Dans le département de l’Essonne, quelques habitants ne bénéficient toujours pas de l’ADSL. Certains ont un débit inférieur à 512 Ko, seuil à partir duquel on considère que les abonnés ont accès au haut débit. Or chacun sait que ce seuil ne correspond plus aux usages. Pour échanger des images, aller sur des réseaux sociaux ou bénéficier de la télévision il faut un débit bien supérieur.

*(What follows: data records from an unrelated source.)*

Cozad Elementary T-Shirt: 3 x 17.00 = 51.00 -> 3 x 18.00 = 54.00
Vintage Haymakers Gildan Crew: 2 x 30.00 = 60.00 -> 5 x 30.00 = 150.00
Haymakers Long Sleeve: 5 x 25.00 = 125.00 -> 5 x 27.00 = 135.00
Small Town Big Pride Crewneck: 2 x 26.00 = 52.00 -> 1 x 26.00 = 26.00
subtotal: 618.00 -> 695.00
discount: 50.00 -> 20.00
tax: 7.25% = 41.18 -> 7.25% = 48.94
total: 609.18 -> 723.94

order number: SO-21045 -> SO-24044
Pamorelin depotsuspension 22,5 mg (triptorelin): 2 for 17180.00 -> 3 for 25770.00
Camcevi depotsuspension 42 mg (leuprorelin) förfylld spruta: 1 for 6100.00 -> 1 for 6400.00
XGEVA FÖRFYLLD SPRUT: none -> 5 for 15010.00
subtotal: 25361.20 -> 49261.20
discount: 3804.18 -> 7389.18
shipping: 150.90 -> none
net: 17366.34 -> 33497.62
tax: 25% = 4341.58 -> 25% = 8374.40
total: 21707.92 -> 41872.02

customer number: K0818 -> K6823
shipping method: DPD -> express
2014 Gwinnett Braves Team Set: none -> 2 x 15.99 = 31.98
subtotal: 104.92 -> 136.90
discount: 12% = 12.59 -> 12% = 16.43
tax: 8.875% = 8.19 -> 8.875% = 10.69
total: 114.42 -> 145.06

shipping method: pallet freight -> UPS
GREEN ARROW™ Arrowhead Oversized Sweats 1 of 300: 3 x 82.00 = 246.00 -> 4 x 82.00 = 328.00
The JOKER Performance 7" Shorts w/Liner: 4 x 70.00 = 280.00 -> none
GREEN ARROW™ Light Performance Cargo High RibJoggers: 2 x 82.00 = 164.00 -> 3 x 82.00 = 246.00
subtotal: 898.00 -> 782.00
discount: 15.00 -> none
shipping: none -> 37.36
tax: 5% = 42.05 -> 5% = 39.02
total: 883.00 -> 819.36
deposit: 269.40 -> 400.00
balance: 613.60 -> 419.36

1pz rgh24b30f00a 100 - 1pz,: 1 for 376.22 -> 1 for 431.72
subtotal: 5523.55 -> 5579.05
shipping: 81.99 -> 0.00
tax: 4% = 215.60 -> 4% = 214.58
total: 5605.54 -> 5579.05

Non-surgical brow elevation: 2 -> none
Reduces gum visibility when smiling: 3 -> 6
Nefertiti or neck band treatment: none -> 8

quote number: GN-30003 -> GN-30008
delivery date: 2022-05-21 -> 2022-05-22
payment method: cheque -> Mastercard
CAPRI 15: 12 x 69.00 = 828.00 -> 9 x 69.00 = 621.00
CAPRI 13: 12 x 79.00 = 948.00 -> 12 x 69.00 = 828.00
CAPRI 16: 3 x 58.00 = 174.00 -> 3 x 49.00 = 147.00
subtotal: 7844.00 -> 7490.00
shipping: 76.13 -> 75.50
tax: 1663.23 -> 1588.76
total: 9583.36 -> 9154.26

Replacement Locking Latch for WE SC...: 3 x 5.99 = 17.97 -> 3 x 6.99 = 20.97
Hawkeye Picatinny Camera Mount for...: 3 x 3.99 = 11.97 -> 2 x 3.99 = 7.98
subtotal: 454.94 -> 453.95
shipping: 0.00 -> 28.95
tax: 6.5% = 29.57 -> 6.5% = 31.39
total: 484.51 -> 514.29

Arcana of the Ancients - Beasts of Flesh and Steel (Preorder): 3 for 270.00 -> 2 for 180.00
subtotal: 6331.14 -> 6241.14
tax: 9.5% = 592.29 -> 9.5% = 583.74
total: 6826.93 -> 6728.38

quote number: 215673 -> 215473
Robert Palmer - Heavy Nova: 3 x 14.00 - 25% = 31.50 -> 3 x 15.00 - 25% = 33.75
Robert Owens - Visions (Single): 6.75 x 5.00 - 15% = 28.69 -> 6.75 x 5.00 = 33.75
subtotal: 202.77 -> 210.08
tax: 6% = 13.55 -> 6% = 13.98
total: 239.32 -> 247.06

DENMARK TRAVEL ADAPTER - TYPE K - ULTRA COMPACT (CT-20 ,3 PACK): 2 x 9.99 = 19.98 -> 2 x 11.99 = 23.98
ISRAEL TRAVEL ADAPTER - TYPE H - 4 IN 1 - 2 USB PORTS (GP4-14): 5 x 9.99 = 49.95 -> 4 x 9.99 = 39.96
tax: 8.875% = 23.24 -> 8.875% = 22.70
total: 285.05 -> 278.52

En Essonne, 64 000 lignes, soit 11 % des lignes téléphoniques, ne bénéficient encore aujourd’hui que d’un débit inférieur à 2 mégabits par seconde. Cette situation n’est pas tolérable et il appartient aux collectivités locales, communes, départements, agglomérations, conformément aux nouvelles réglementations de l’ARCEP (autorité de régulation des télécommunications) de prendre en charge ce dossier pour offrir un meilleur débit à leurs habitants.
Tous les départements d’Ile-de-France se sont depuis longtemps engagés dans cette démarche. En 2003, l’Essonne a été l’un des derniers départements à s’en préoccuper. Mais, plutôt que de mettre les bouchées doubles pour rattraper son retard, l’Essonne a encore perdu beaucoup de temps. Pire, la majorité départementale se contente, dans une nouvelle délibération présentée ce 21 juin, de lancer une nouvelle étude.
En un mot, elle se propose d’étudier dans les prochains mois ce qu’il n’a pas été capable d’étudier depuis 7 ans.
Les essonniens qui pour leurs loisirs et plus encore leur travail ont besoin d’un accès à internet suffisant apprécieront la plaisanterie.